**Data provided**:

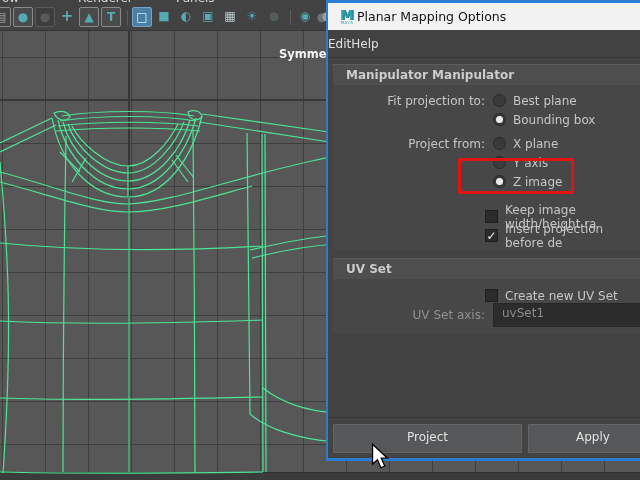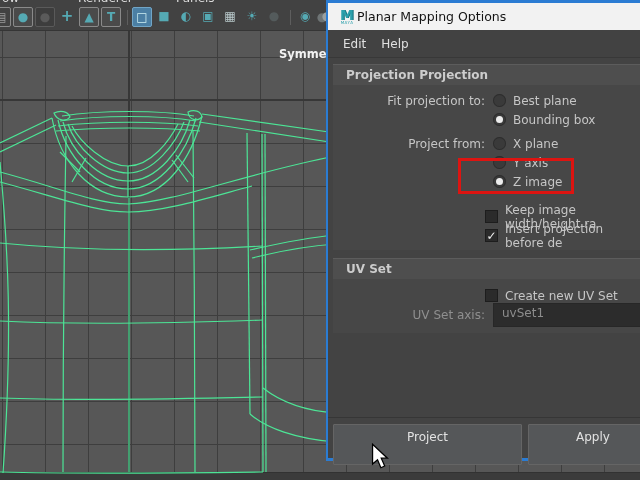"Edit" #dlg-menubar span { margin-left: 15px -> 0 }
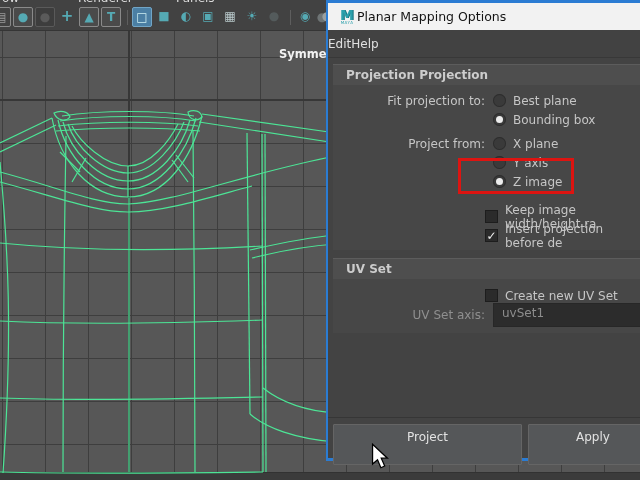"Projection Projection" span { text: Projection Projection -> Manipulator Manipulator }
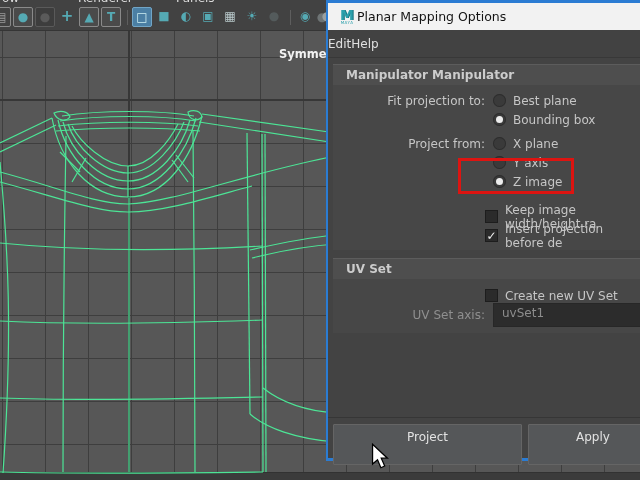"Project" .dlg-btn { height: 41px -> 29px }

==

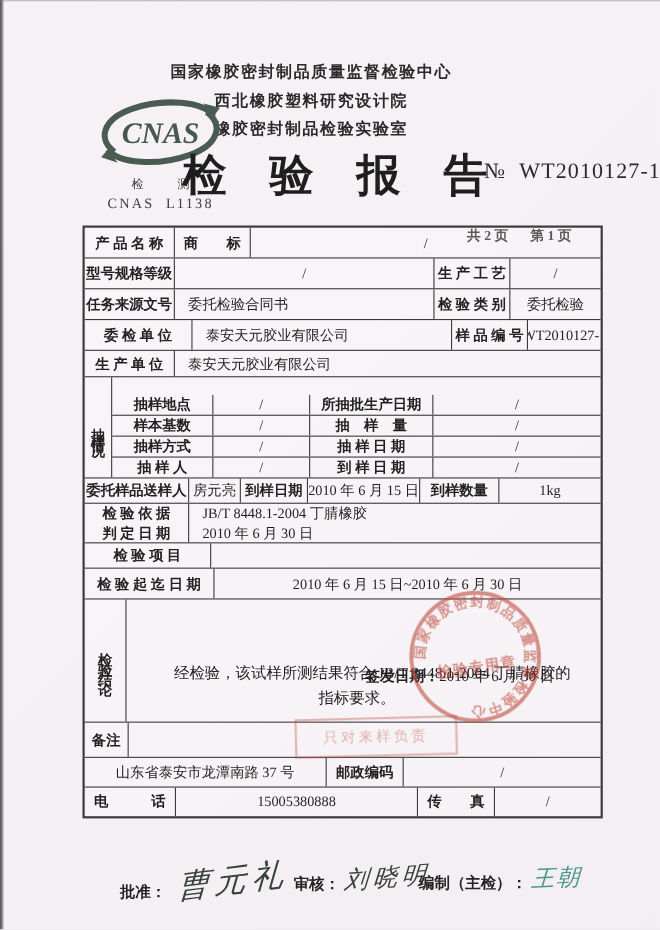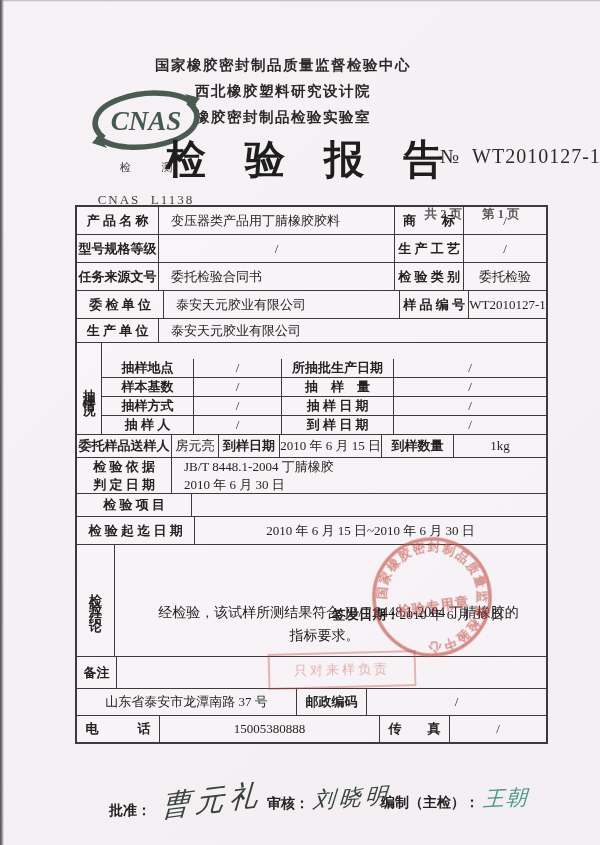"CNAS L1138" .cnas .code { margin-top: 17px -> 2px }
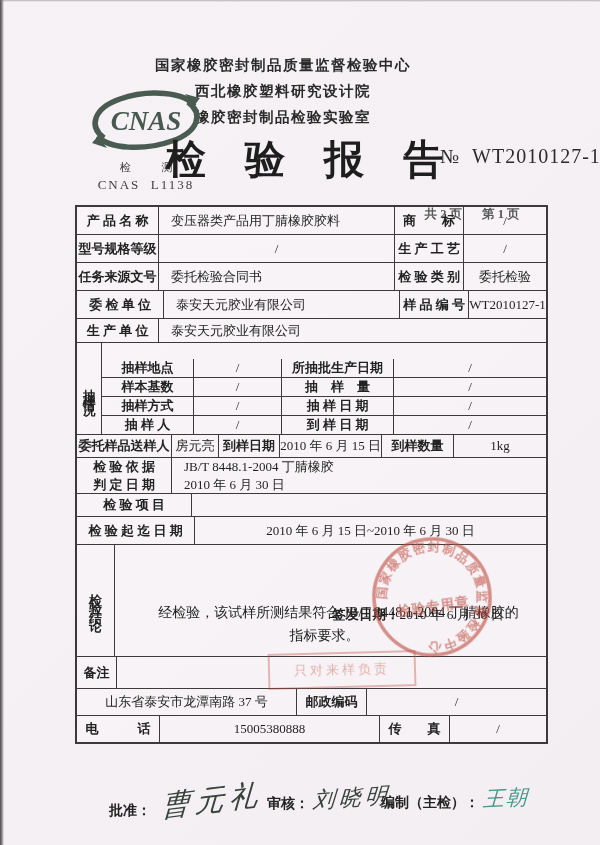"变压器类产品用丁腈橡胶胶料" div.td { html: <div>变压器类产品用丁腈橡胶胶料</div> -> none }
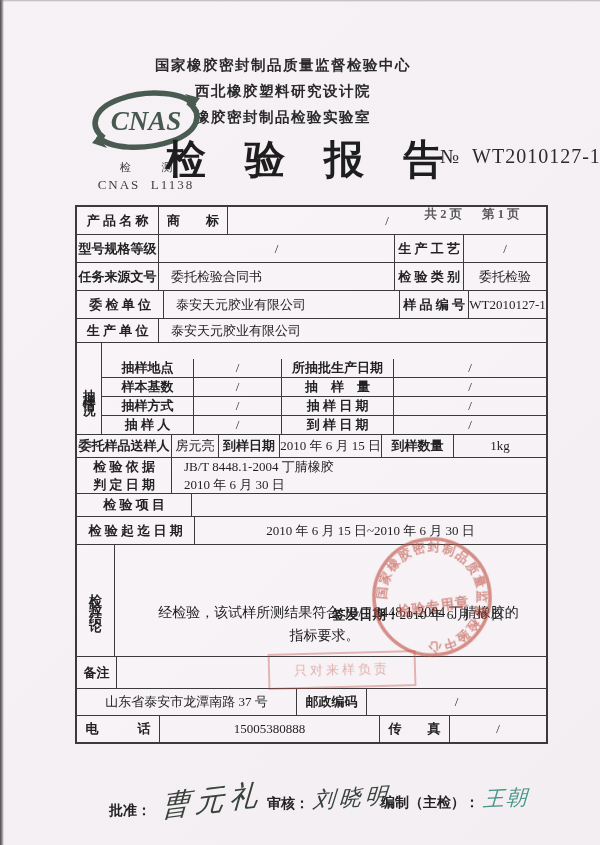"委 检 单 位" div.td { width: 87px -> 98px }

**What you have to do**:
Your copy should hold only the lines above from the one containing "html: <div>变压器类产品用丁腈橡胶胶料</div> ->" through the one containing "width: 87px ->", exactly as written and free of pictures.

**Your solution**:
"变压器类产品用丁腈橡胶胶料" div.td { html: <div>变压器类产品用丁腈橡胶胶料</div> -> none }
"委 检 单 位" div.td { width: 87px -> 98px }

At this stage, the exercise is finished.